TRY IT | Before you return the lines below, strip out any images and keep every word as written.

Web interface edit records |
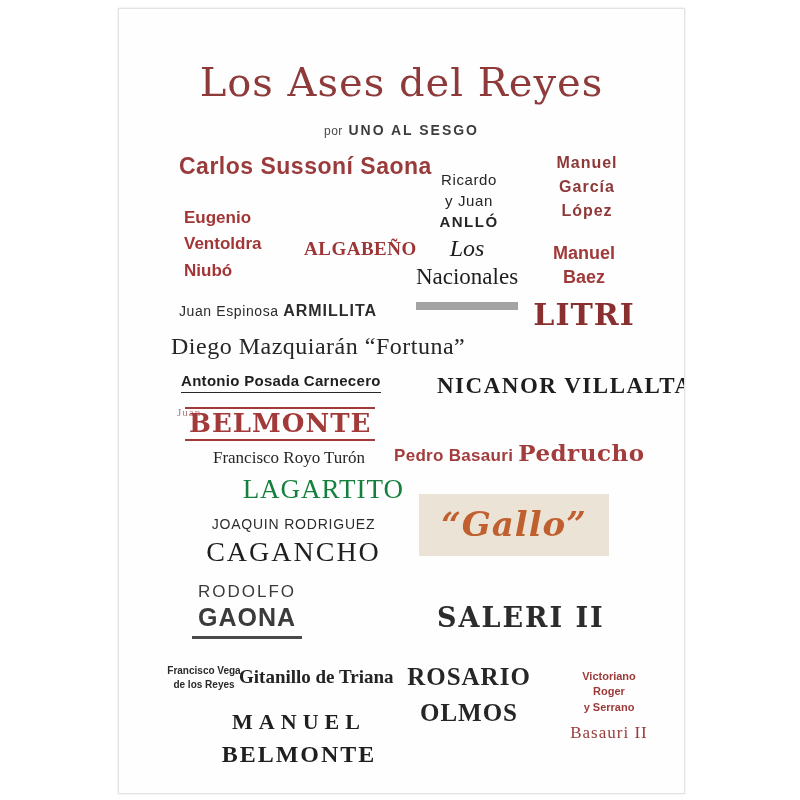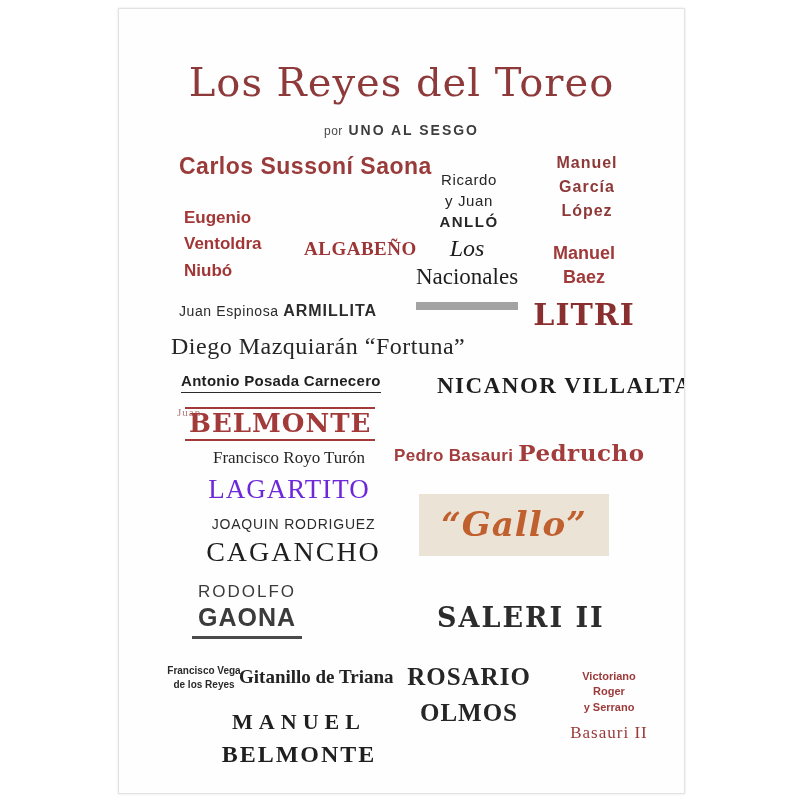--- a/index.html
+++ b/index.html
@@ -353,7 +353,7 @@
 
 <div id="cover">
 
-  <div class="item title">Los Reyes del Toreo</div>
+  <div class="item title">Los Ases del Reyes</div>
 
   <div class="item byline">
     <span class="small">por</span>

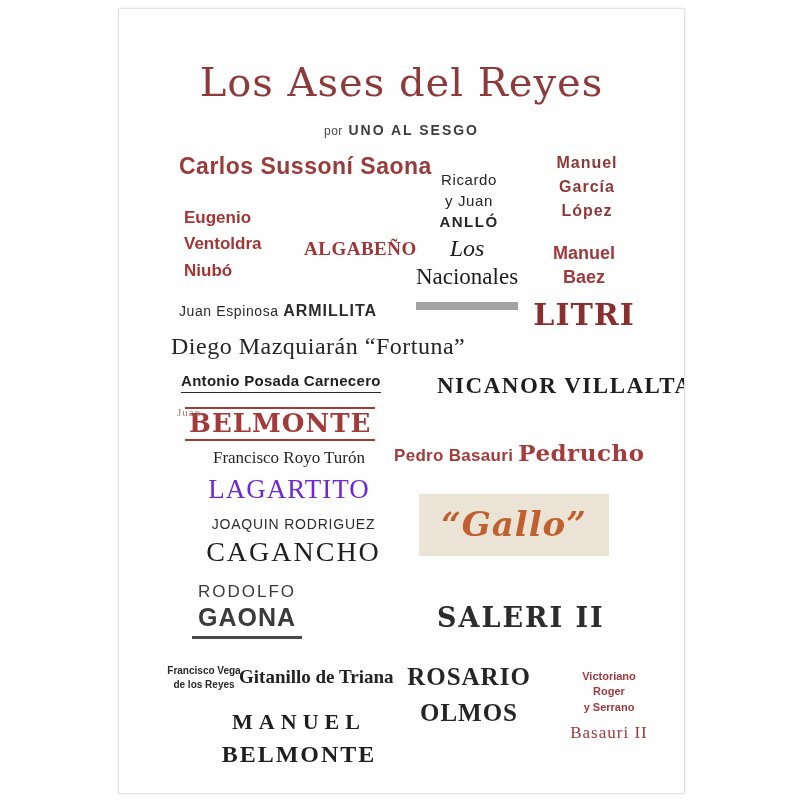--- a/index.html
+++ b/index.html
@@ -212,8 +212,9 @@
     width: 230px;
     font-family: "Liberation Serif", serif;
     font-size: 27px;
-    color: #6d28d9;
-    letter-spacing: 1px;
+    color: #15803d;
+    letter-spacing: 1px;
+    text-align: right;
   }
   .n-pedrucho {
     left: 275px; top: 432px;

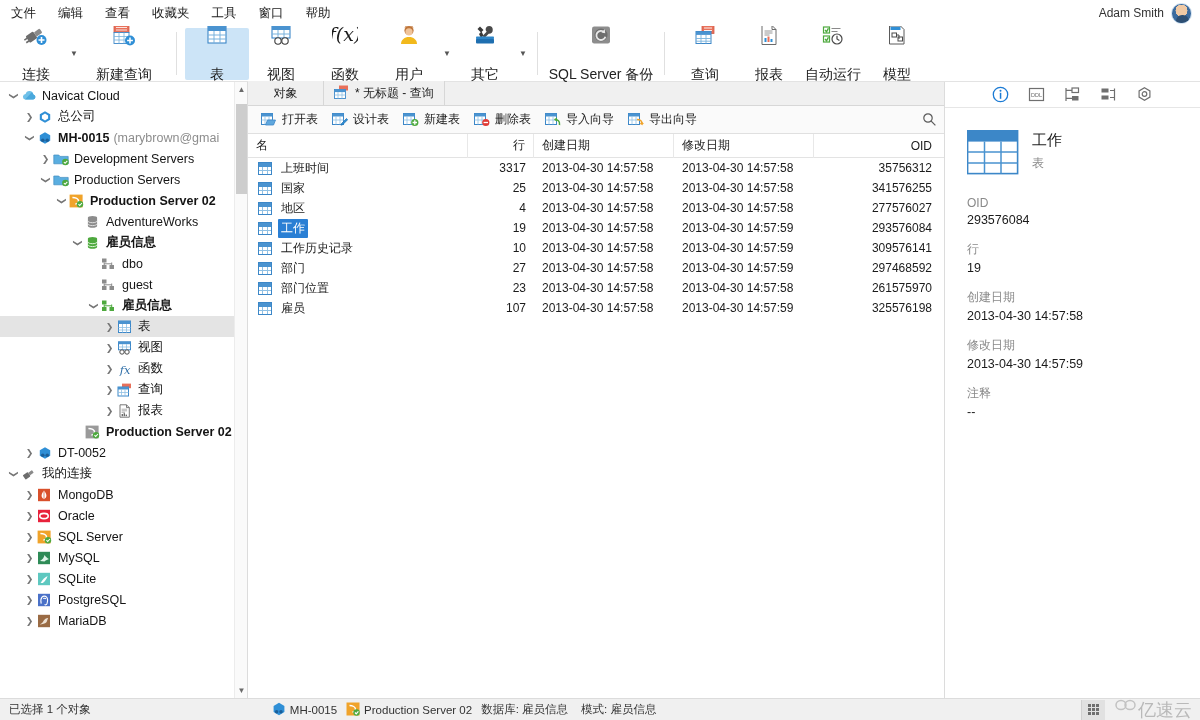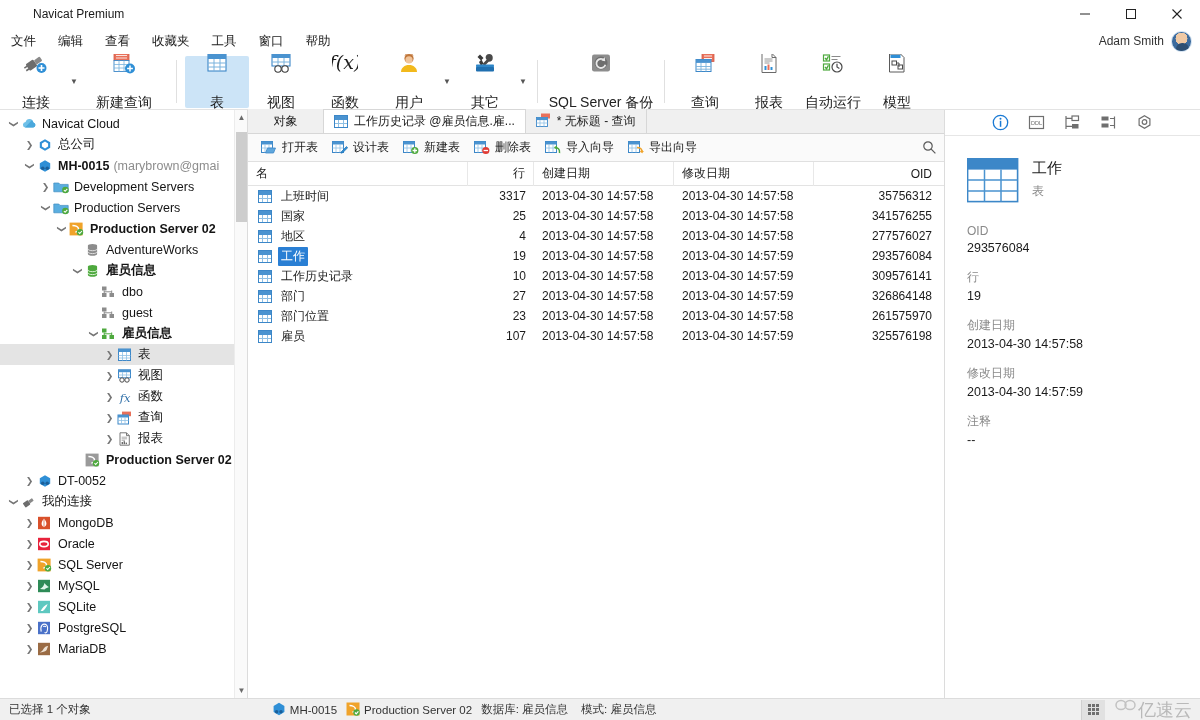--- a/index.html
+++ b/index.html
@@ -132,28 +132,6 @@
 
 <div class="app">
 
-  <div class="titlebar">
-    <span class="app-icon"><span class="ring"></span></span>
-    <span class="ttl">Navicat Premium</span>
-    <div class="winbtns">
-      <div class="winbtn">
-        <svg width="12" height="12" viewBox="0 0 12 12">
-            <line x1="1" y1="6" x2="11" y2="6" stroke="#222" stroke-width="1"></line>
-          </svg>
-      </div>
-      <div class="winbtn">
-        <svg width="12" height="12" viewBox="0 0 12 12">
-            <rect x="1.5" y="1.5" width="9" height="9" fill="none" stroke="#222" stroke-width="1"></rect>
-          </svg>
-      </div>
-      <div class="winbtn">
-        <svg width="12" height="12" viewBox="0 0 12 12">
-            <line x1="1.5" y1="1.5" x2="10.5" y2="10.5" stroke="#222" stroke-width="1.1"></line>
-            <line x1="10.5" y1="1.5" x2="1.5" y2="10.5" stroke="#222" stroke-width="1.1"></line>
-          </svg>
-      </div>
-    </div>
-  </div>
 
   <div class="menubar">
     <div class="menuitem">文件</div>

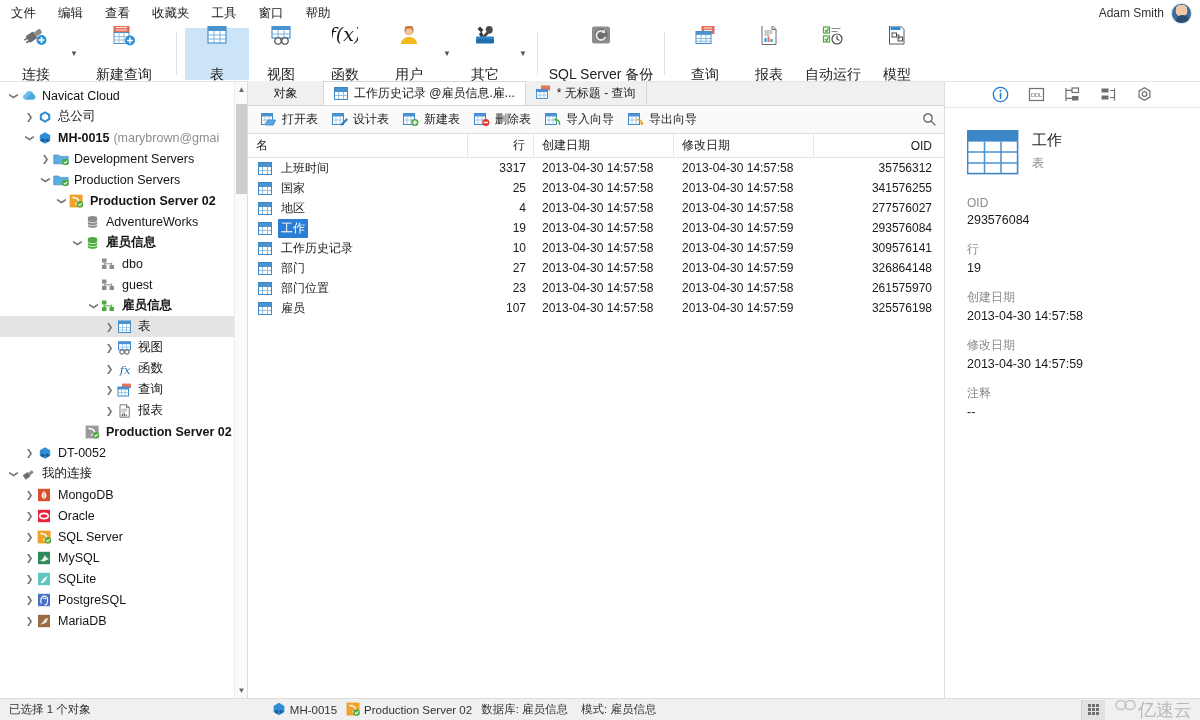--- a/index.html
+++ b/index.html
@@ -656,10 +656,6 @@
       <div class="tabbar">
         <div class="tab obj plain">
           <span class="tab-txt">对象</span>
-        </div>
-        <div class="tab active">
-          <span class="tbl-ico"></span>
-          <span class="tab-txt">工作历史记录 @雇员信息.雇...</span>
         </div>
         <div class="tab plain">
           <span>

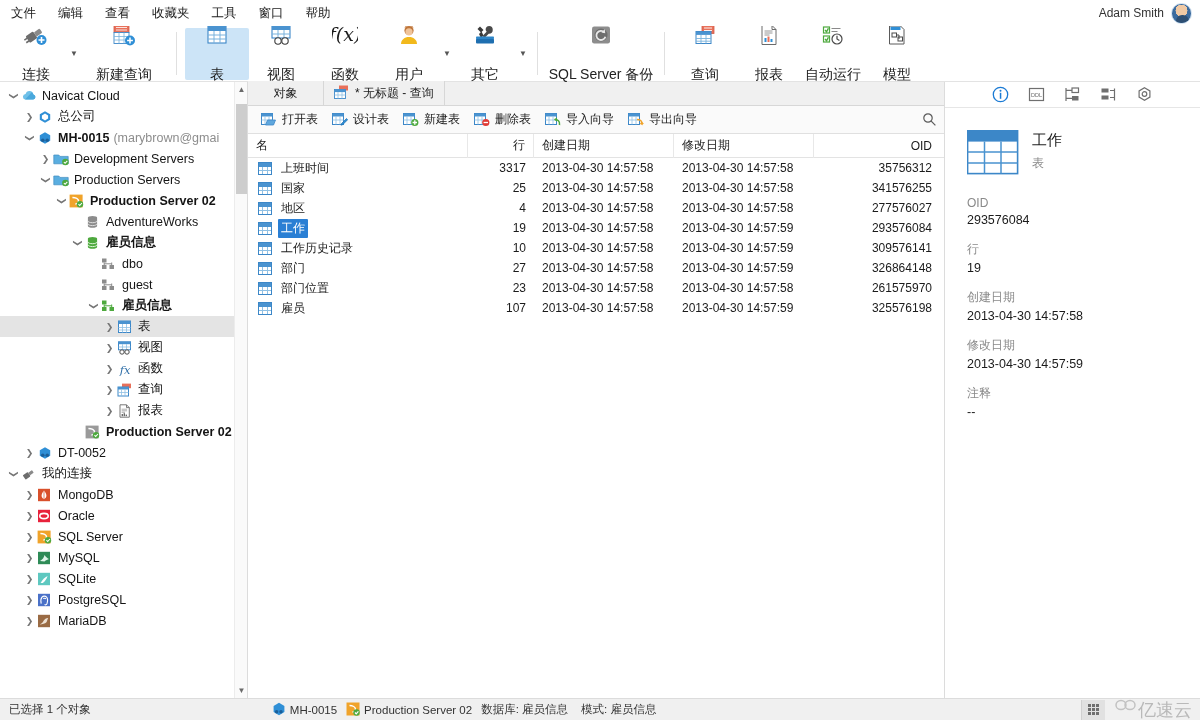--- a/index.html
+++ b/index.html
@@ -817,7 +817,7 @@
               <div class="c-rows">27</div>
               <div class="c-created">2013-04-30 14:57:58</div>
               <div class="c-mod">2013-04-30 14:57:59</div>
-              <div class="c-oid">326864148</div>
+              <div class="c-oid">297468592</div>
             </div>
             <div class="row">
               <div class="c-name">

ANSWER SPACE |
--- a/index.html
+++ b/index.html
@@ -353,7 +353,7 @@
 
 <div id="cover">
 
-  <div class="item title">Los Reyes del Toreo</div>
+  <div class="item title">Los Ases del Reyes</div>
 
   <div class="item byline">
     <span class="small">por</span>

--- a/index.html
+++ b/index.html
@@ -212,8 +212,9 @@
     width: 230px;
     font-family: "Liberation Serif", serif;
     font-size: 27px;
-    color: #6d28d9;
-    letter-spacing: 1px;
+    color: #15803d;
+    letter-spacing: 1px;
+    text-align: right;
   }
   .n-pedrucho {
     left: 275px; top: 432px;

--- a/index.html
+++ b/index.html
@@ -132,28 +132,6 @@
 
 <div class="app">
 
-  <div class="titlebar">
-    <span class="app-icon"><span class="ring"></span></span>
-    <span class="ttl">Navicat Premium</span>
-    <div class="winbtns">
-      <div class="winbtn">
-        <svg width="12" height="12" viewBox="0 0 12 12">
-            <line x1="1" y1="6" x2="11" y2="6" stroke="#222" stroke-width="1"></line>
-          </svg>
-      </div>
-      <div class="winbtn">
-        <svg width="12" height="12" viewBox="0 0 12 12">
-            <rect x="1.5" y="1.5" width="9" height="9" fill="none" stroke="#222" stroke-width="1"></rect>
-          </svg>
-      </div>
-      <div class="winbtn">
-        <svg width="12" height="12" viewBox="0 0 12 12">
-            <line x1="1.5" y1="1.5" x2="10.5" y2="10.5" stroke="#222" stroke-width="1.1"></line>
-            <line x1="10.5" y1="1.5" x2="1.5" y2="10.5" stroke="#222" stroke-width="1.1"></line>
-          </svg>
-      </div>
-    </div>
-  </div>
 
   <div class="menubar">
     <div class="menuitem">文件</div>

--- a/index.html
+++ b/index.html
@@ -656,10 +656,6 @@
       <div class="tabbar">
         <div class="tab obj plain">
           <span class="tab-txt">对象</span>
-        </div>
-        <div class="tab active">
-          <span class="tbl-ico"></span>
-          <span class="tab-txt">工作历史记录 @雇员信息.雇...</span>
         </div>
         <div class="tab plain">
           <span>

--- a/index.html
+++ b/index.html
@@ -817,7 +817,7 @@
               <div class="c-rows">27</div>
               <div class="c-created">2013-04-30 14:57:58</div>
               <div class="c-mod">2013-04-30 14:57:59</div>
-              <div class="c-oid">326864148</div>
+              <div class="c-oid">297468592</div>
             </div>
             <div class="row">
               <div class="c-name">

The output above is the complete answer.